### Data for analysis
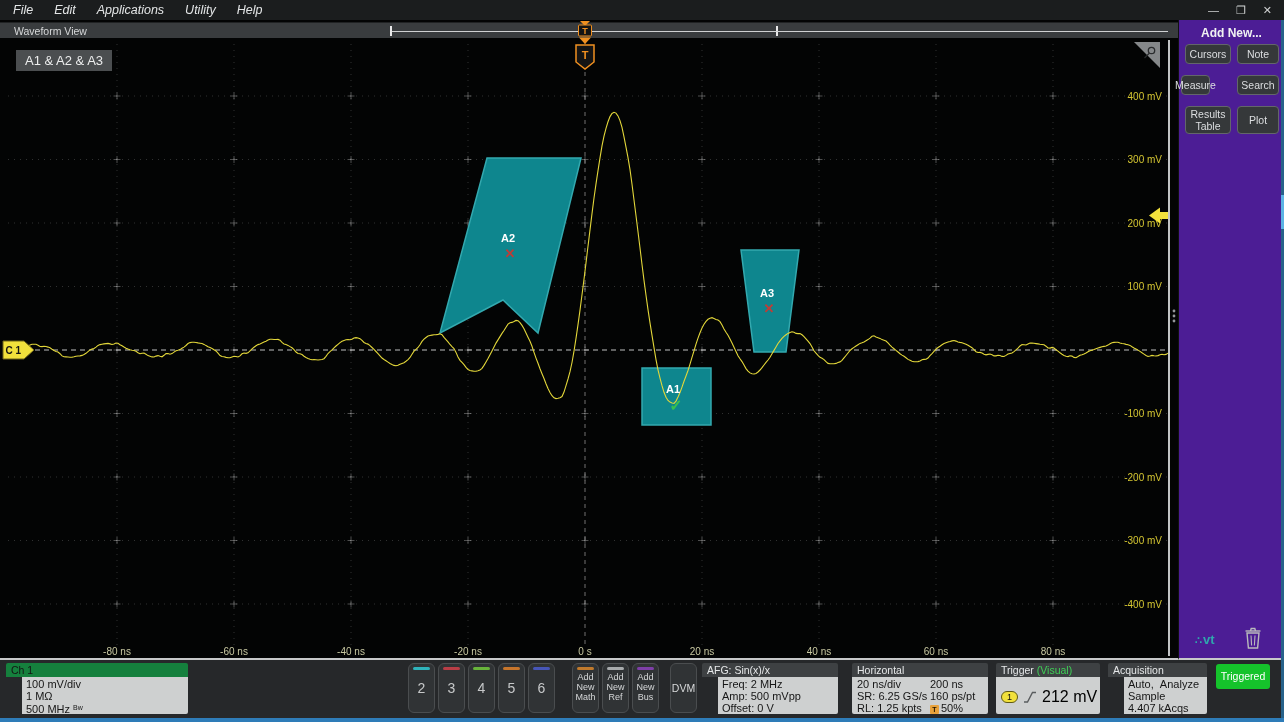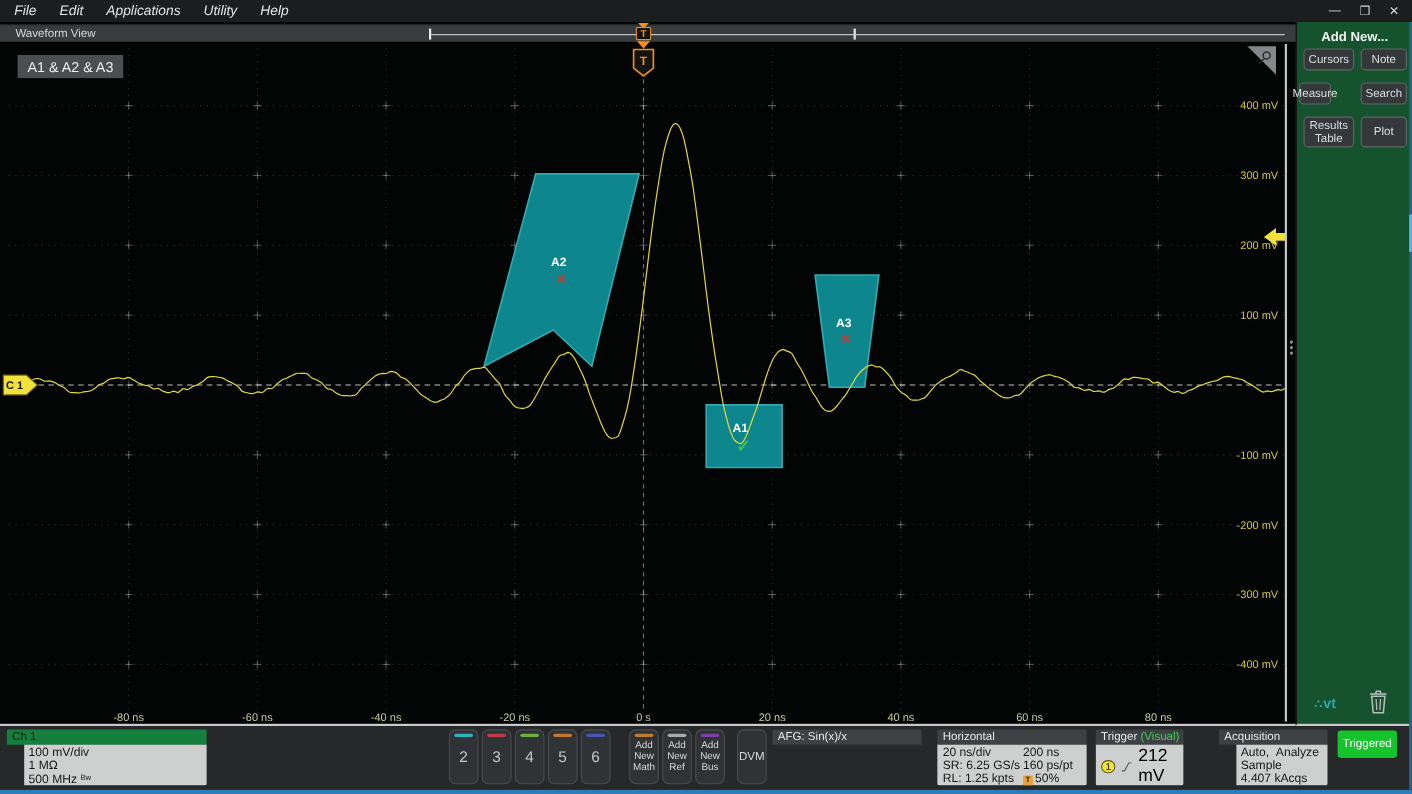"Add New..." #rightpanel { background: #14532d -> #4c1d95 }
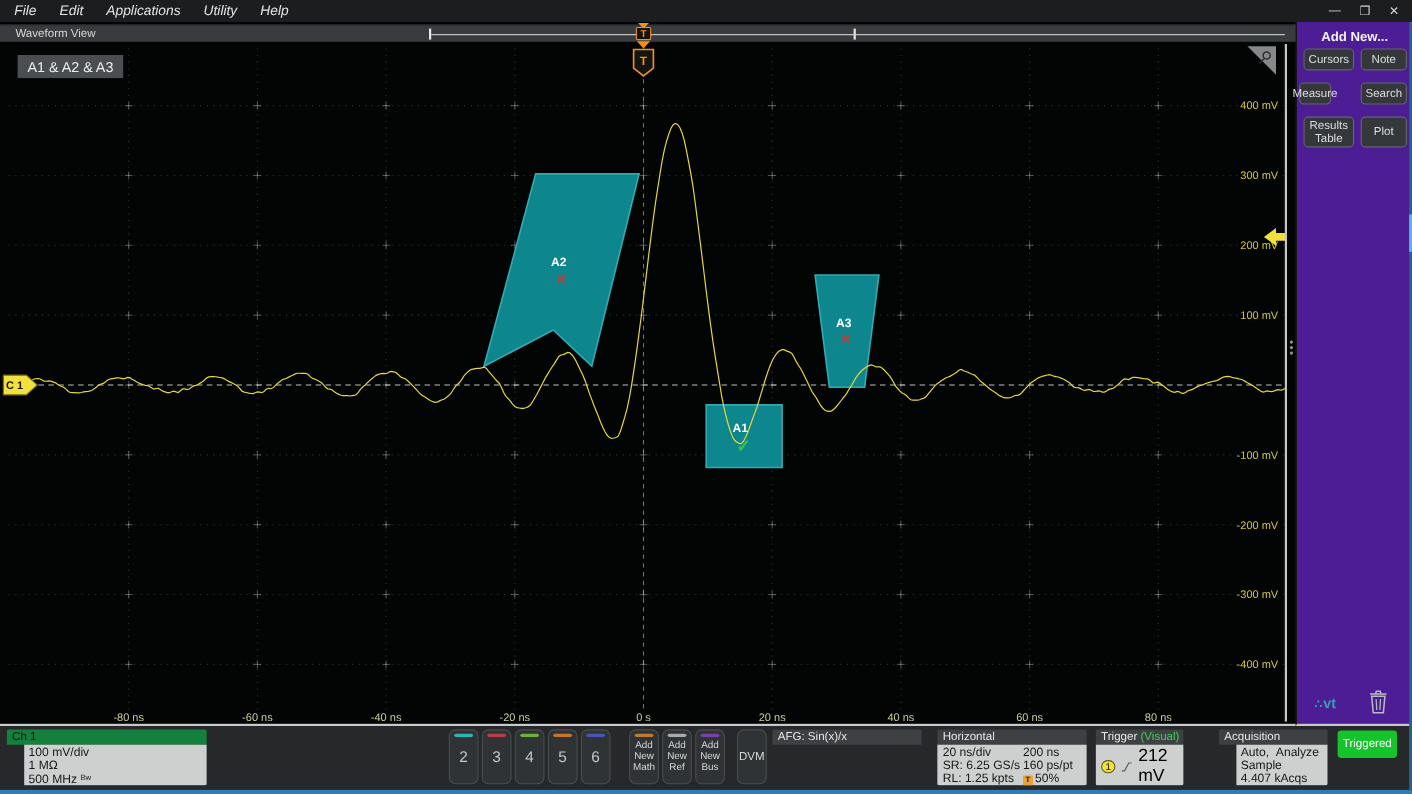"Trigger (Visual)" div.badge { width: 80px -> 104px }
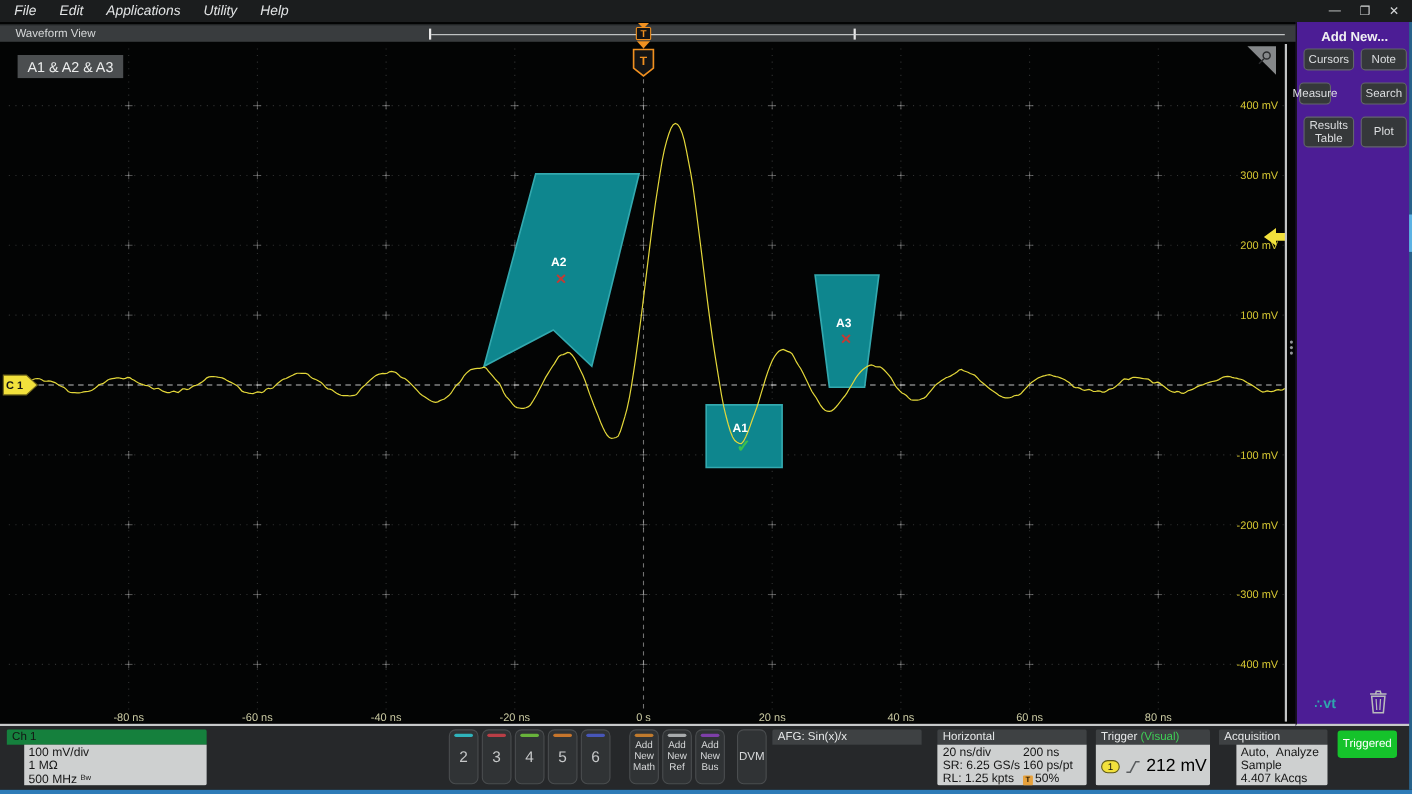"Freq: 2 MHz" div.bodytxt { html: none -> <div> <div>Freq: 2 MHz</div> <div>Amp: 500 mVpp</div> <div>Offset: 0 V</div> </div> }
* * *
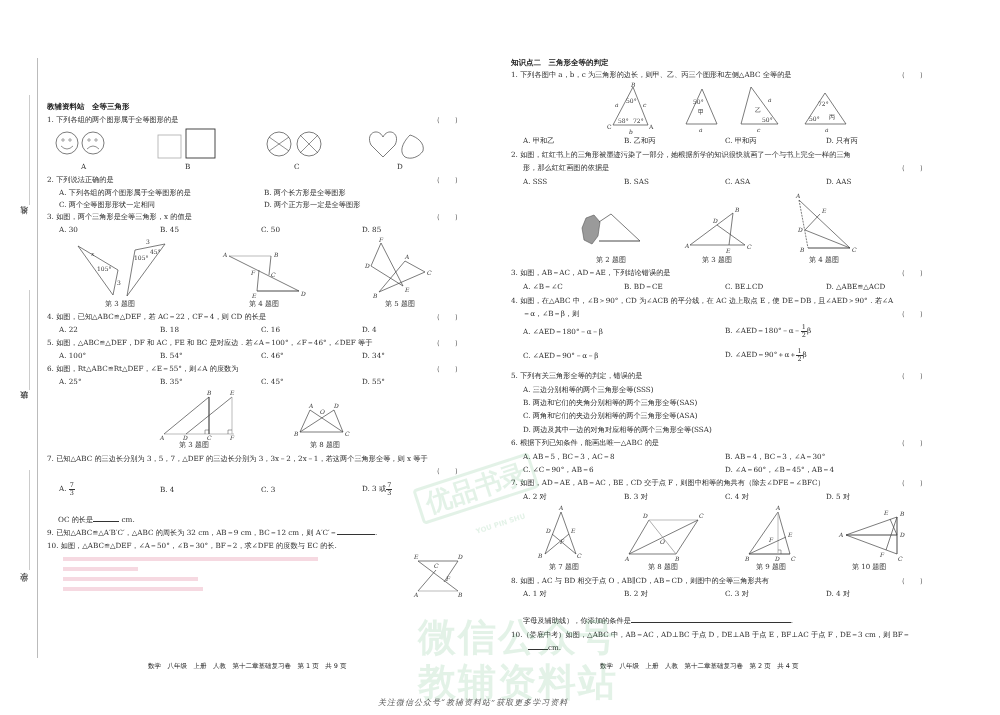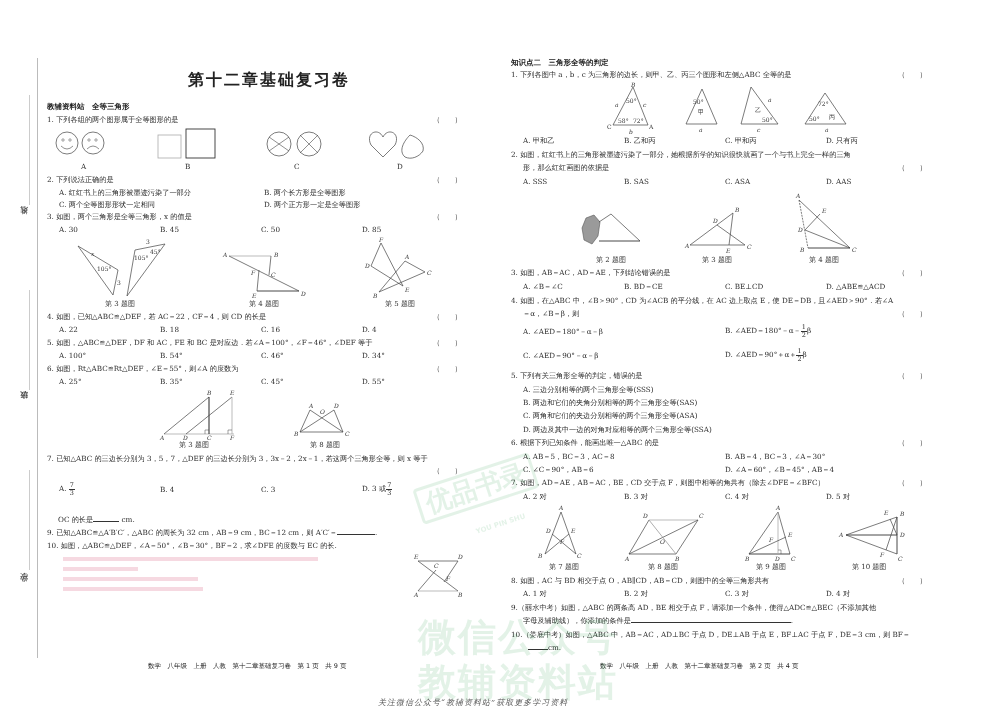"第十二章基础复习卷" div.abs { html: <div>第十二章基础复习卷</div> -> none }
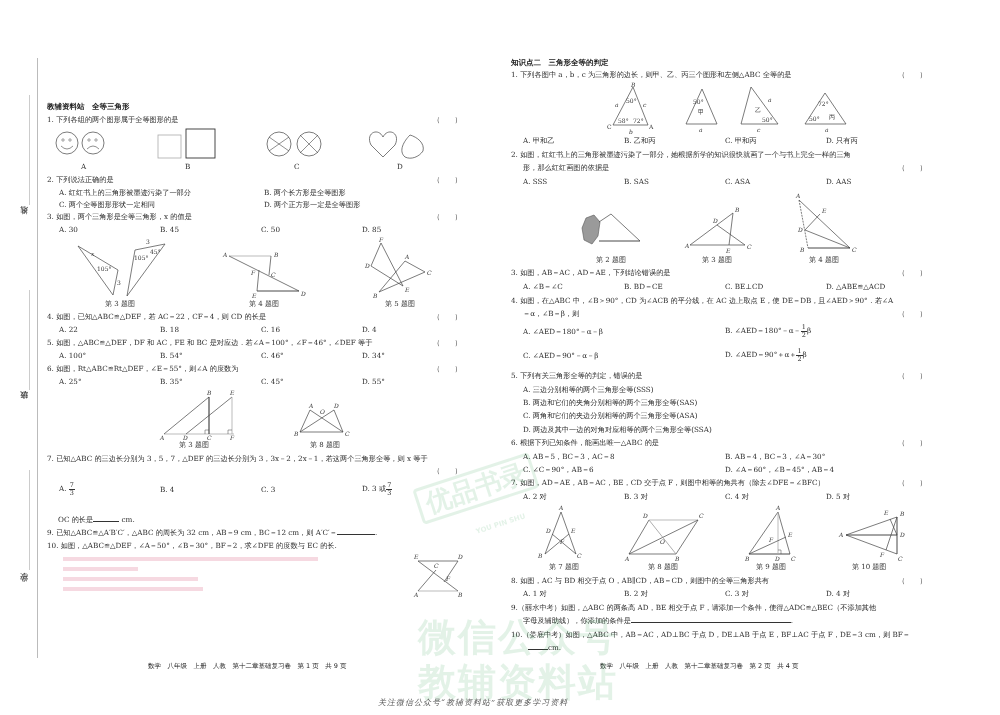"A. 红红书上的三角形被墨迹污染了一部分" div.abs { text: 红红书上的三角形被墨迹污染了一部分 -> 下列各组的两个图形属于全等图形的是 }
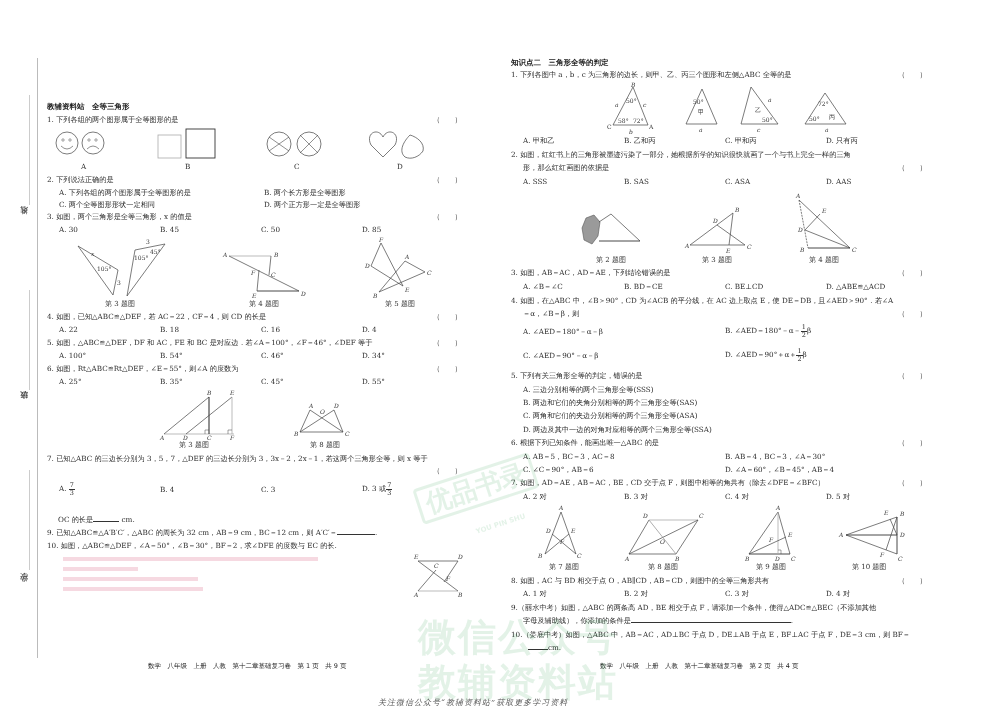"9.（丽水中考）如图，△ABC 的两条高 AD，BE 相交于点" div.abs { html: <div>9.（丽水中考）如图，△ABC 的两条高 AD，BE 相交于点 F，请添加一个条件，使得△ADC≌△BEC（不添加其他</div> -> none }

### Goal of the exercise
Pictures in the material above should be skipped; print exactly the lines from the one with "background: #14532d ->" through the one with "html: none ->".

### Written solution
"Add New..." #rightpanel { background: #14532d -> #4c1d95 }
"Trigger (Visual)" div.badge { width: 80px -> 104px }
"Freq: 2 MHz" div.bodytxt { html: none -> <div> <div>Freq: 2 MHz</div> <div>Amp: 500 mVpp</div> <div>Offset: 0 V</div> </div> }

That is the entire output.